I got to say that I need some citation to that claim because, from what I have heard, the PS3 has faired even worse weather on the European front due to all forms of the system not backwards compatible.


----------



## Lucien21 (Jan 9, 2008)

It will have to have a blinding year to catch up with the 360.

I fully expect that before the year is out the 360 will have another update and come packaged with either a blu-ray or HD_Dvd drive.

It comes down to games and 99% of the games people want are coming on both systems and with the PS3 yet to prove that it do games better than the 360 (The PS3 ports all suffer from lower framerates atm) people will buy the cheaper one.

Both systems have their faults (I own both), but the PS3 has yet to touch games like Mass Effect, Bioshock etc for quality.

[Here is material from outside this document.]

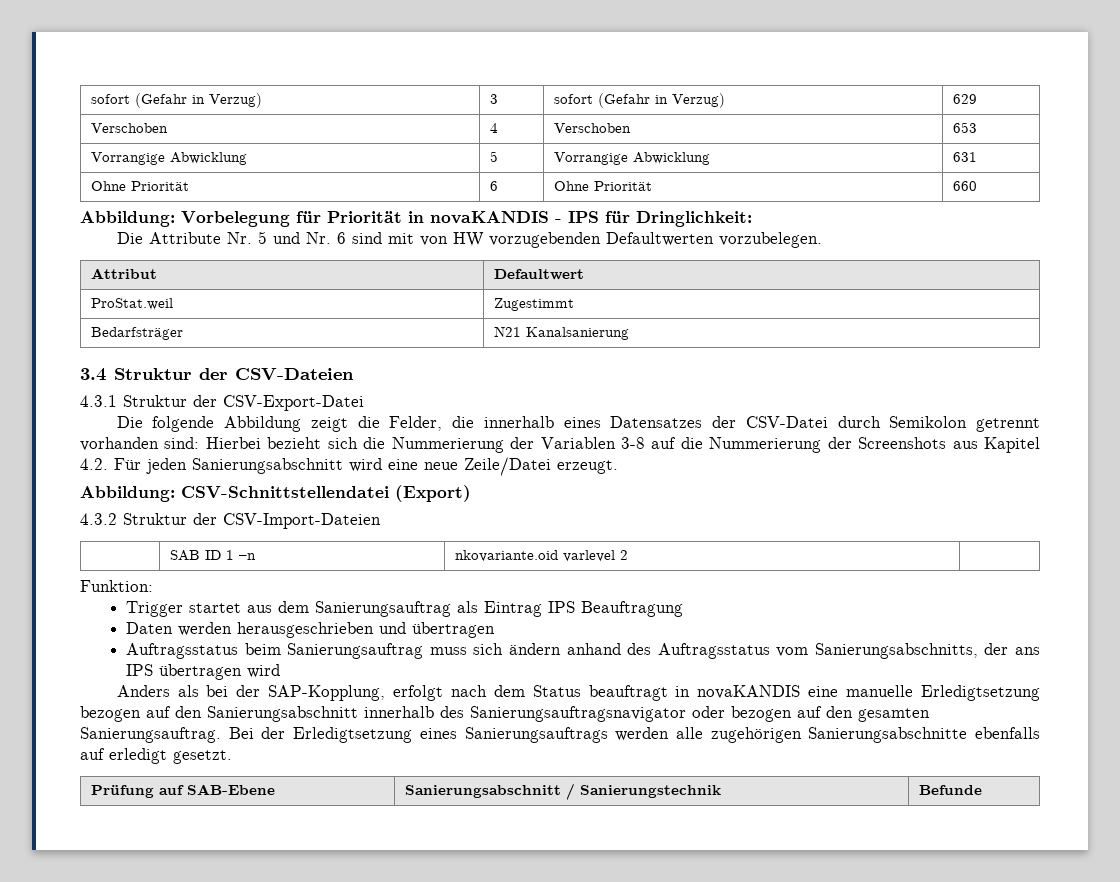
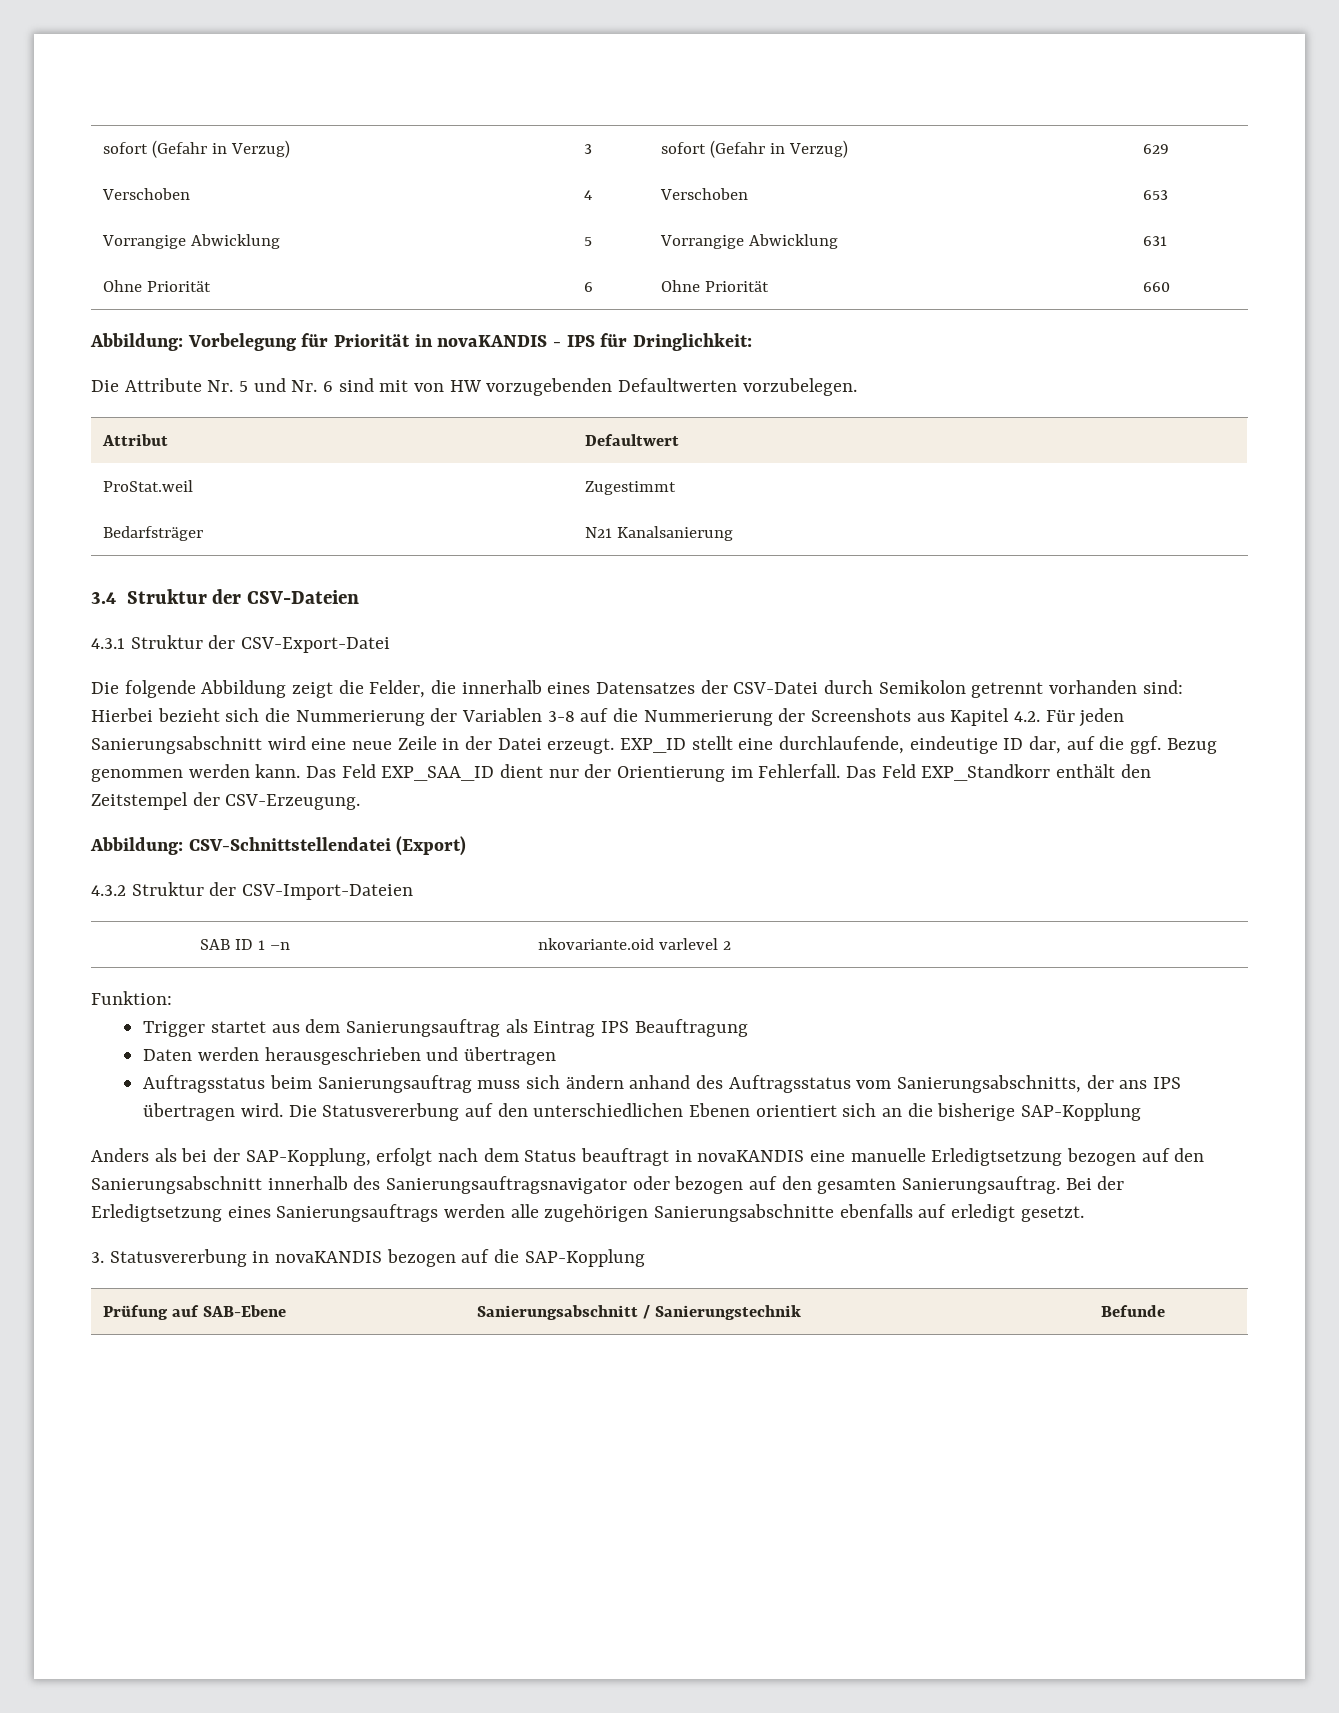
- Die folgende Abbildung zeigt die Felder, die innerhalb eines Datensatzes der CSV-Datei durch Semikolon getrennt vorhanden sind: Hierbei bezieht sich die Nummerierung der Variablen 3-8 auf die Nummerierung der Screenshots aus Kapitel 4.2. Für jeden Sanierungsabschnitt wird eine neue Zeile/Datei erzeugt.
+ Die folgende Abbildung zeigt die Felder, die innerhalb eines Datensatzes der CSV-Datei durch Semikolon getrennt vorhanden sind: Hierbei bezieht sich die Nummerierung der Variablen 3-8 auf die Nummerierung der Screenshots aus Kapitel 4.2. Für jeden Sanierungsabschnitt wird eine neue Zeile in der Datei erzeugt. EXP_ID stellt eine durchlaufende, eindeutige ID dar, auf die ggf. Bezug genommen werden kann. Das Feld EXP_SAA_ID dient nur der Orientierung im Fehlerfall. Das Feld EXP_Standkorr enthält den Zeitstempel der CSV-Erzeugung.
- Auftragsstatus beim Sanierungsauftrag muss sich ändern anhand des Auftragsstatus vom Sanierungsabschnitts, der ans IPS übertragen wird
+ Auftragsstatus beim Sanierungsauftrag muss sich ändern anhand des Auftragsstatus vom Sanierungsabschnitts, der ans IPS übertragen wird. Die Statusvererbung auf den unterschiedlichen Ebenen orientiert sich an die bisherige SAP-Kopplung
+ 3. Statusvererbung in novaKANDIS bezogen auf die SAP-Kopplung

Metal Gear looks great, Little Big Planet doesn't do it for me, FF will not be released until Spring 2009, Killzone 2 is an unknown factor (Killzone 1 had similar hype and it was sh*t)

Had GTA been an exclusive I would say that the PS3 would win in 2008, but at the moment it could go either way.


----------



## Commonmind (Jan 9, 2008)

Jaire said:


> Not exclusive.
> 
> 
> 
> ...



Right, but in the meantime 360 units are still selling well, which means that Sony is going to have a lot of ground to cover because they're still far behind Microsoft (and Nintendo) and they're competing with progressing sales numbers. In other words, the PS3 could outsell the 360 for an entire year and still not make up the deficit.


----------



## Overread (Jan 9, 2008)

I think the wii will suffer as christmas heads away. Unless they can pull up thier socks and make some really quality games - rather than just party games, I think the Wii will fall beind


----------



## Lucien21 (Jan 9, 2008)

The PS3 has a long way to go. 

However the Wii is kicking ass.









Plus the PS3 and 360 sales are pretty similar so they are not closing the gap (in the USA and Europe anyway)

VG Chartz | Hardware Comparison Charts


----------



## Overread (Jan 9, 2008)

hmm its doing better than I thought it would - much better; though I will be interested to see the stats in a year - I reckon the Wii won;t keep up this lead - its just too odd a device (unlike the DS which rules the handheld market)


----------



## Lucien21 (Jan 9, 2008)

The DS sales are amazing






Even the PSP (Which sucks)


----------



## Overread (Jan 9, 2008)

the problem sony has is that the DS gets games that are for hand held - the PSP was full of ports of games for too long - thus they were half hearted attempts at making a portable PS2 - which is not what handhelds are about.
I think they are getting the message, but its come too late for the psp

and the films part - cool idea, but like tv on mobil phones - way way to small to be enjoyable - and people don't like having to buy two of the same film -- plus many film groups pulled out because of production costs.


----------



## Lenny (Jan 9, 2008)

As of Jan 3rd the 360 had shipped 17.7 million units.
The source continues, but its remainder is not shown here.